Não haverá um Portugal com futuro sem uma classe média saudável. Não haverá uma economia pujante sem pessoas com mundo - e os rendimentos das famílias começam a condenar uma grande fatia da sociedade portuguesa a uma rotina de sobrevivência (trabalhar, comer, dormir) que não pressagia nada de bom, e longe da realidade a que teriam direito se o dinheiro que a Europa nos enviou tivesse sido aplicado como devia. Nesse caldo social, com os ricos cada vez mais ricos e os pobres cada vez mais pobres, com o desemprego a crescer e a recessão económica à vista, sem a regulação de uma larga maioria de classe média, confiante e empreendedora, não haverá desenvolvimento.
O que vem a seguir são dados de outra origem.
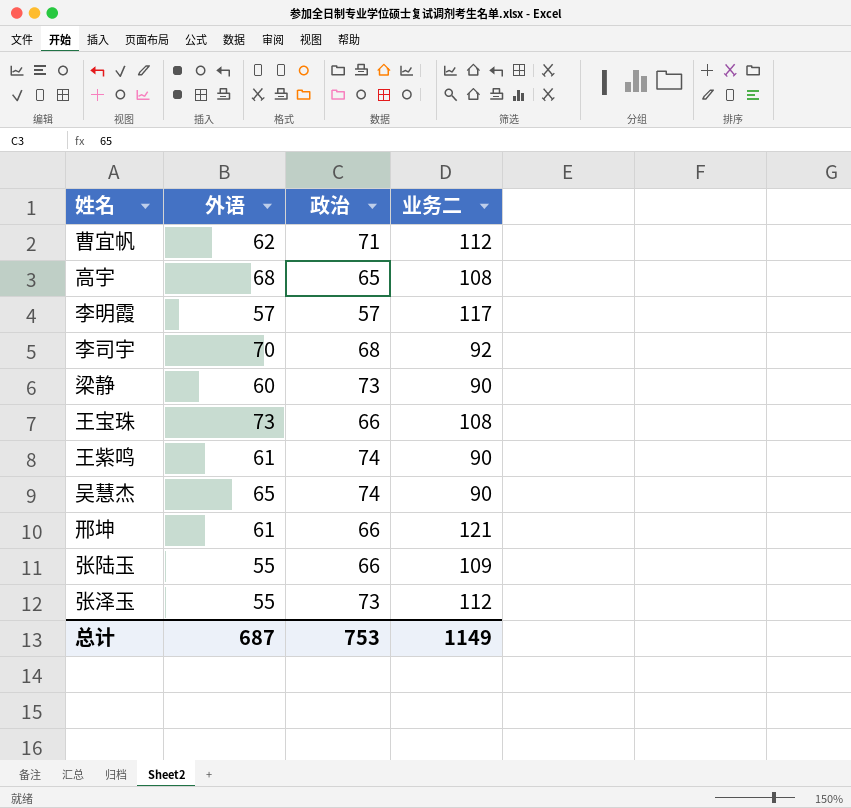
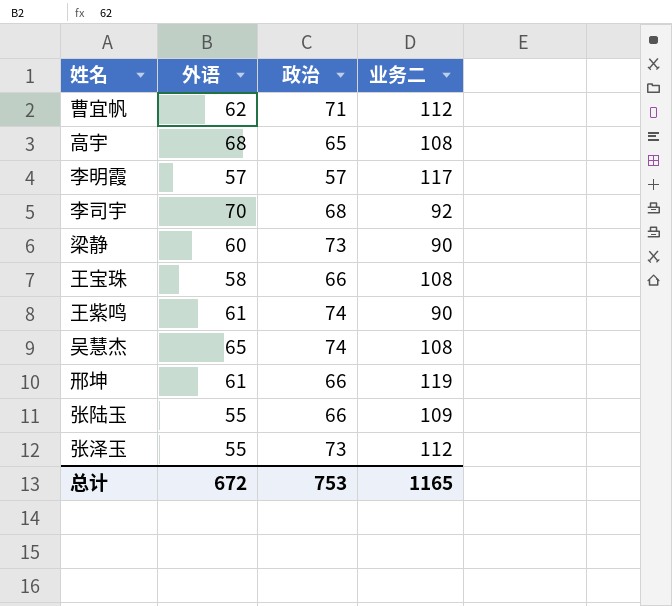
王宝珠 | 外语: 73 -> 58
吴慧杰 | 业务二: 90 -> 108
邢坤 | 业务二: 121 -> 119
总计 | 外语: 687 -> 672
总计 | 业务二: 1149 -> 1165

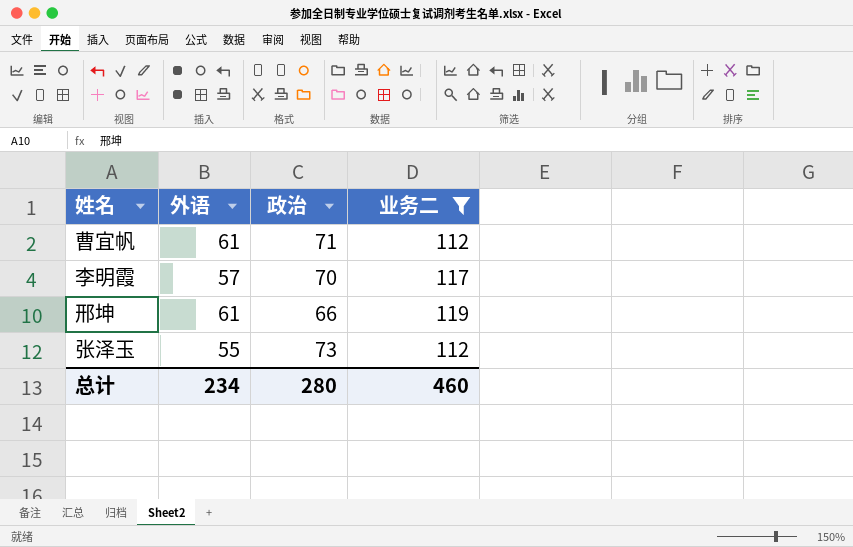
filter: none -> 业务二 >= 112
曹宜帆 | 外语: 62 -> 61
李明霞 | 政治: 57 -> 70
总计 | 外语: 672 -> 234
总计 | 政治: 753 -> 280
总计 | 业务二: 1165 -> 460

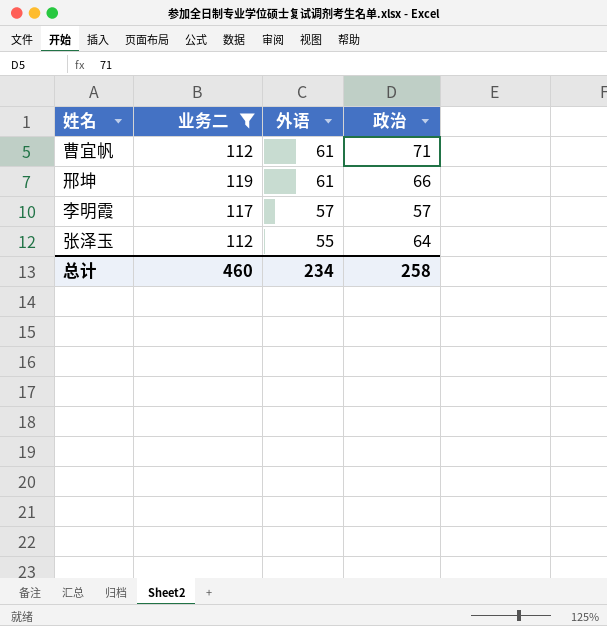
row order: none -> 外语 descending
column 业务二 | position: 4 -> 2
李明霞 | 政治: 70 -> 57
张泽玉 | 政治: 73 -> 64
总计 | 政治: 280 -> 258

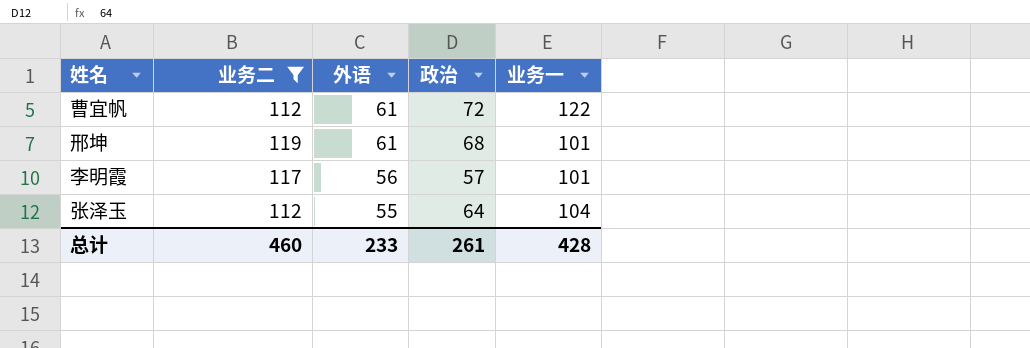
column 业务一 | position: none -> 5
曹宜帆 | 政治: 71 -> 72
邢坤 | 政治: 66 -> 68
李明霞 | 外语: 57 -> 56
总计 | 外语: 234 -> 233
总计 | 政治: 258 -> 261

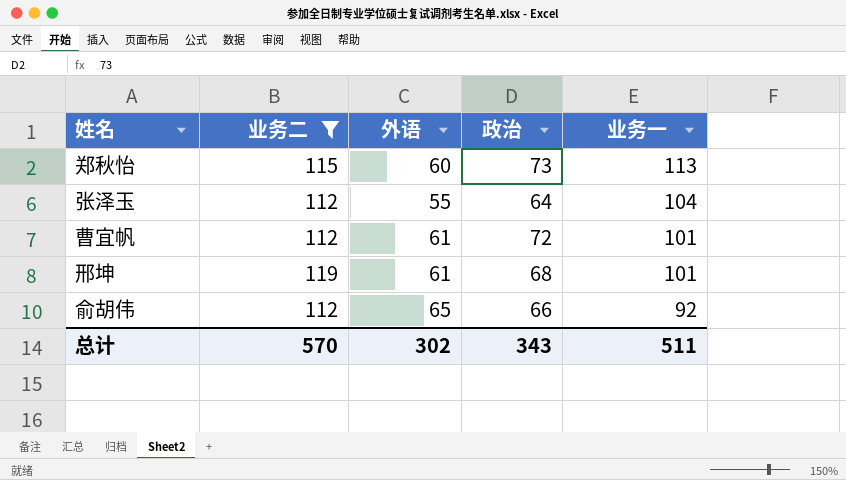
row order: 外语 descending -> 业务一 descending
row 李明霞: 117 | 56 | 57 | 101 -> none
row 郑秋怡: none -> 115 | 60 | 73 | 113
曹宜帆 | 业务一: 122 -> 101
row 俞胡伟: none -> 112 | 65 | 66 | 92
总计 | 业务二: 460 -> 570
总计 | 外语: 233 -> 302
总计 | 政治: 261 -> 343
总计 | 业务一: 428 -> 511

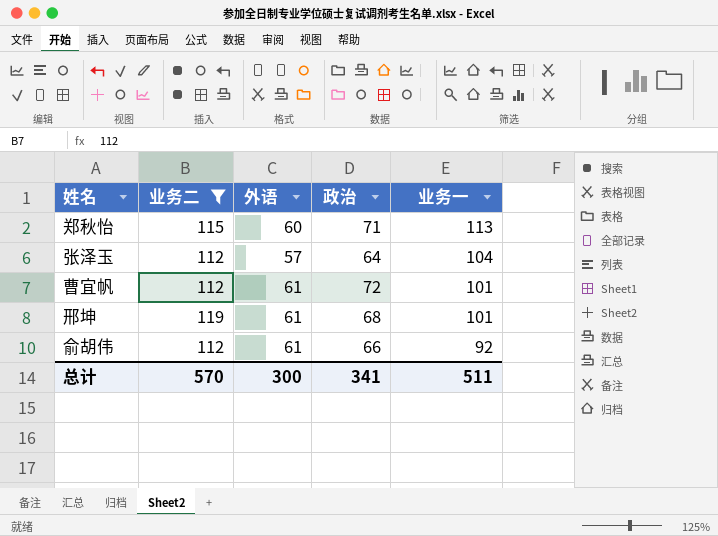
郑秋怡 | 政治: 73 -> 71
张泽玉 | 外语: 55 -> 57
俞胡伟 | 外语: 65 -> 61
总计 | 外语: 302 -> 300
总计 | 政治: 343 -> 341

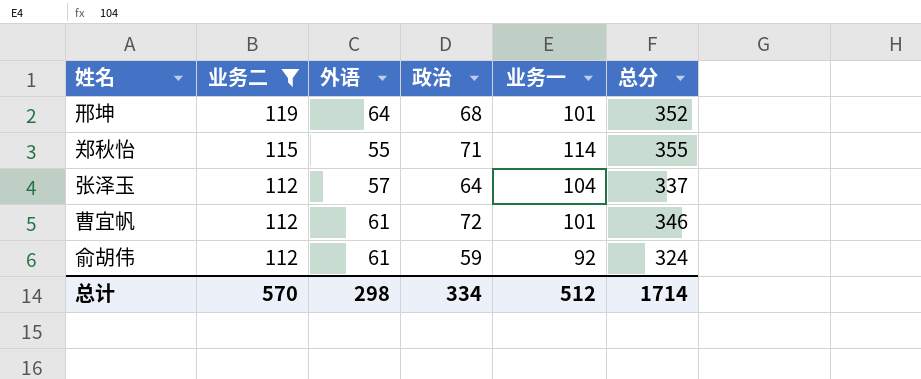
row order: 业务一 descending -> 业务二 descending
column 总分 | formula: none -> [业务二] + [外语] + [政治] + [业务一]
邢坤 | 外语: 61 -> 64
郑秋怡 | 外语: 60 -> 55
郑秋怡 | 业务一: 113 -> 114
俞胡伟 | 政治: 66 -> 59
总计 | 外语: 300 -> 298
总计 | 政治: 341 -> 334
总计 | 业务一: 511 -> 512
Os últimos governos têm esquecido isso. Primeiro permitiram o regabofe, agora seguem de novo o caminho mais fácil. E um dia, se continuarmos nesta via, pagaremos a fatalidade dos orçamentos à pressa, sempre em função das necessidades do presente, sem a coragem de olhar a sociedade numa perspectiva de médio prazo. Chegados a este ponto, é óbvio que vamos ter orçamento. É preciso um orçamento! O PSD vai ter de se abster e de disfarçar com uma declaração qualquer a viabilização de um documento tornado essencial pelo desespero das contas públicas. Mas este é o orçamento do Governo de José Sócrates, minoritário por convicção, e assim deve ser visto e avaliado no futuro».
João Marcelino. Directo do DN.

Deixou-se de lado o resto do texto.